To simulate how the flawed design of the monthly assessment period might affect a family of four, Human Rights Watch used a forecasting tool that Ferret Information Systems developed to illustrate how people’s awards might fluctuate when they are on different salary frequencies.[167] This simulation draws on case data provided by Ferret where both partners work 35 hours and 10 hours a week respectively on National Minimum Wage, drawing a net monthly household income of £1472.[168] Assuming that they also pay £650 in monthly rent, Ferret projects that they will be entitled to approximately £908 in Universal Credit.
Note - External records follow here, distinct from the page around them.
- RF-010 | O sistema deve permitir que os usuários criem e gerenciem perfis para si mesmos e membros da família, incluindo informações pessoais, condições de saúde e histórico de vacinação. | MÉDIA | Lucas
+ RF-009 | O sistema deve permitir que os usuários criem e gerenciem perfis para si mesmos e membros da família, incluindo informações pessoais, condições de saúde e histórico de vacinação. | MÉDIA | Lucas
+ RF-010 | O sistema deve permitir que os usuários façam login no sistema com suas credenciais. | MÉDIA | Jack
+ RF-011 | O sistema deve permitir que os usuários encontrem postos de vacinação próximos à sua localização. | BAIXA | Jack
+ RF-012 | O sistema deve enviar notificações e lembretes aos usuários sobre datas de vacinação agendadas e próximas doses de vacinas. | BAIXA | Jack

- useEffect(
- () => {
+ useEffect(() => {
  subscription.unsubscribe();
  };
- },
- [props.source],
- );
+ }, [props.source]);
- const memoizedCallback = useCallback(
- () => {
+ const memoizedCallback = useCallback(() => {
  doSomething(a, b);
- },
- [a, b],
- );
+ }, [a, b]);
In all three scenarios below, Human Rights Watch assumes that the partners have submitted a joint claim for Universal Credit on January 31, 2020. Their employers also paid them their salaries on January 31. There are no changes in the family’s income or circumstances from month to month.

This simulation is for illustrative purposes only, and should not be taken to constitute benefits advice. 

 

If both partners are paid monthly on the last banking day of each month, this is how their Universal Credit might fluctuate: 

 

If both partners are paid weekly, this is how their Universal Credit might fluctuate: 

 

If the partner working thirty-five hours is paid every four weeks, and the partner working ten hours is paid weekly, this is how their Universal Credit might fluctuate: 

 

Impact on People who Have Just Lost Their Jobs

Since Universal Credit payments are calculated based on people’s financial circumstances in the month prior to when they are paid, people stand to lose critical support at a time when they need it most – just after they lose their jobs. If people apply for the benefit before they receive their last paycheck, the system will calculate their first payment as if they were still receiving their regular wages.   
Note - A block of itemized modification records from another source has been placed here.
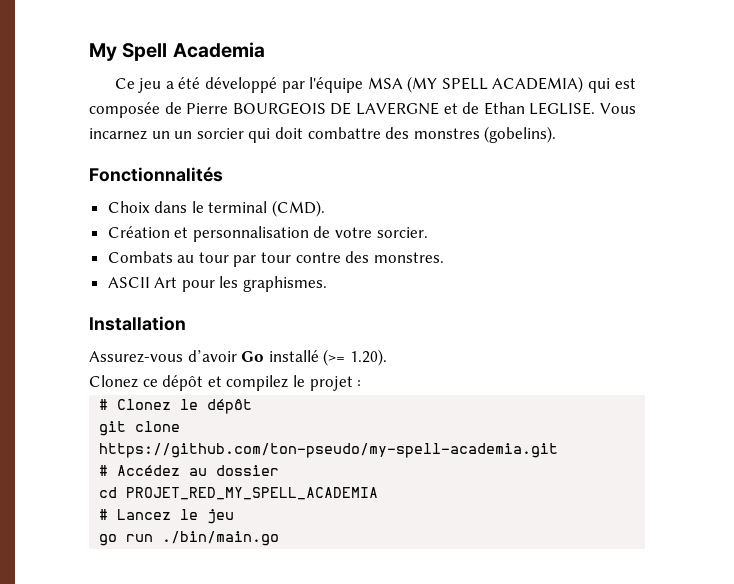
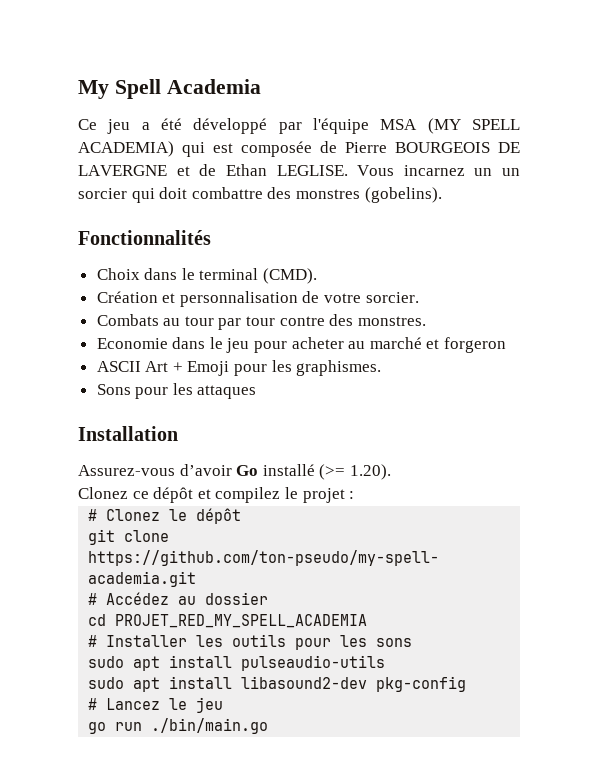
+ Economie dans le jeu pour acheter au marché et forgeron
- ASCII Art pour les graphismes.
+ ASCII Art + Emoji pour les graphismes.
+ Sons pour les attaques
+ # Installer les outils pour les sons
+ sudo apt install pulseaudio-utils
+ sudo apt install libasound2-dev pkg-config

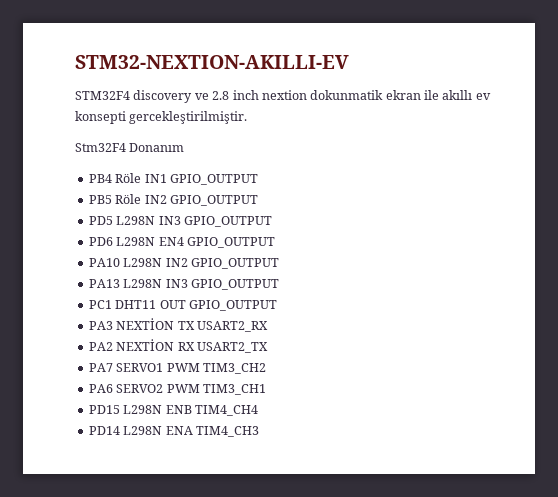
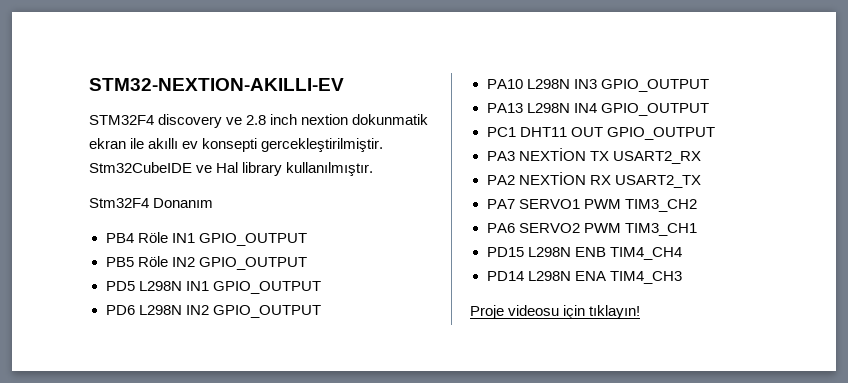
+ Stm32CubeIDE ve Hal library kullanılmıştır.
- PD5 L298N IN3 GPIO_OUTPUT
+ PD5 L298N IN1 GPIO_OUTPUT
- PD6 L298N EN4 GPIO_OUTPUT
+ PD6 L298N IN2 GPIO_OUTPUT
- PA10 L298N IN2 GPIO_OUTPUT
+ PA10 L298N IN3 GPIO_OUTPUT
- PA13 L298N IN3 GPIO_OUTPUT
+ PA13 L298N IN4 GPIO_OUTPUT
+ Proje videosu için tıklayın!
“If you lose your job, your intuition is to apply for Universal Credit as quickly as possible, said Stephen Mitchinson, 26, a benefits adviser with Citizens Advice Bureau Newcastle. “But once you apply, it triggers the monthly assessment period. If your last wages are paid within the assessment period, that is counted against the amount you receive.”[169] People may also be deemed ineligible for the benefit if their last wages are above the maximum income threshold. 

Mary G.’s first Universal Credit payment was about £200. “There’s something wrong, I thought. It’s too low,” Mary said. © 2020 Samer Muscati/Human Rights Watch

 An unexpected reduction in her first Universal Credit payment startled “Mary G.,” 56, a resident of Stockton-on-Tees. She was no longer working by the time she filed her claim in September 2019, and expected to receive the standard allowance in full. However, her first payment was reduced to reflect her last paycheck, which she received during her assessment period. “I felt like I’ve been shortchanged a week’s money through no fault of my own, said Mary. “I was angry – it hadn’t been explained properly that this could happen.”[170]

Impact on Workers with Volatile Income

People with irregular or highly volatile incomes face particular challenges under Universal Credit. The Living Wage Foundation, which campaigns for living wage standards in the UK, has found that pay volatility is particularly prevalent among workers on “zero-hours” contracts, which do not require employers to guarantee fixed hours.[171] In early 2020, the Office for National Statistics, which publishes official statistics to support policymaking, found that a record 974,000 workers, or 3 percent of the UK workforce, were on zero-hours contracts.[172] Many of these workers work low-wage jobs in the care and service sectors.[173] 

Universal Credit’s taper rate, which reduces the benefit based on the value of paid work, is designed to cushion intermittent reductions in pay, which low-income earners are more likely to experience.[174] However, its implementation creates problems. This is because Universal Credit’s “real-time” calculations are in fact retroactive: payments are assessed based on people’s financial circumstances for the prior month, not for the period in which they have need. By the time these payments arrive, they may be out of step with people’s financial needs.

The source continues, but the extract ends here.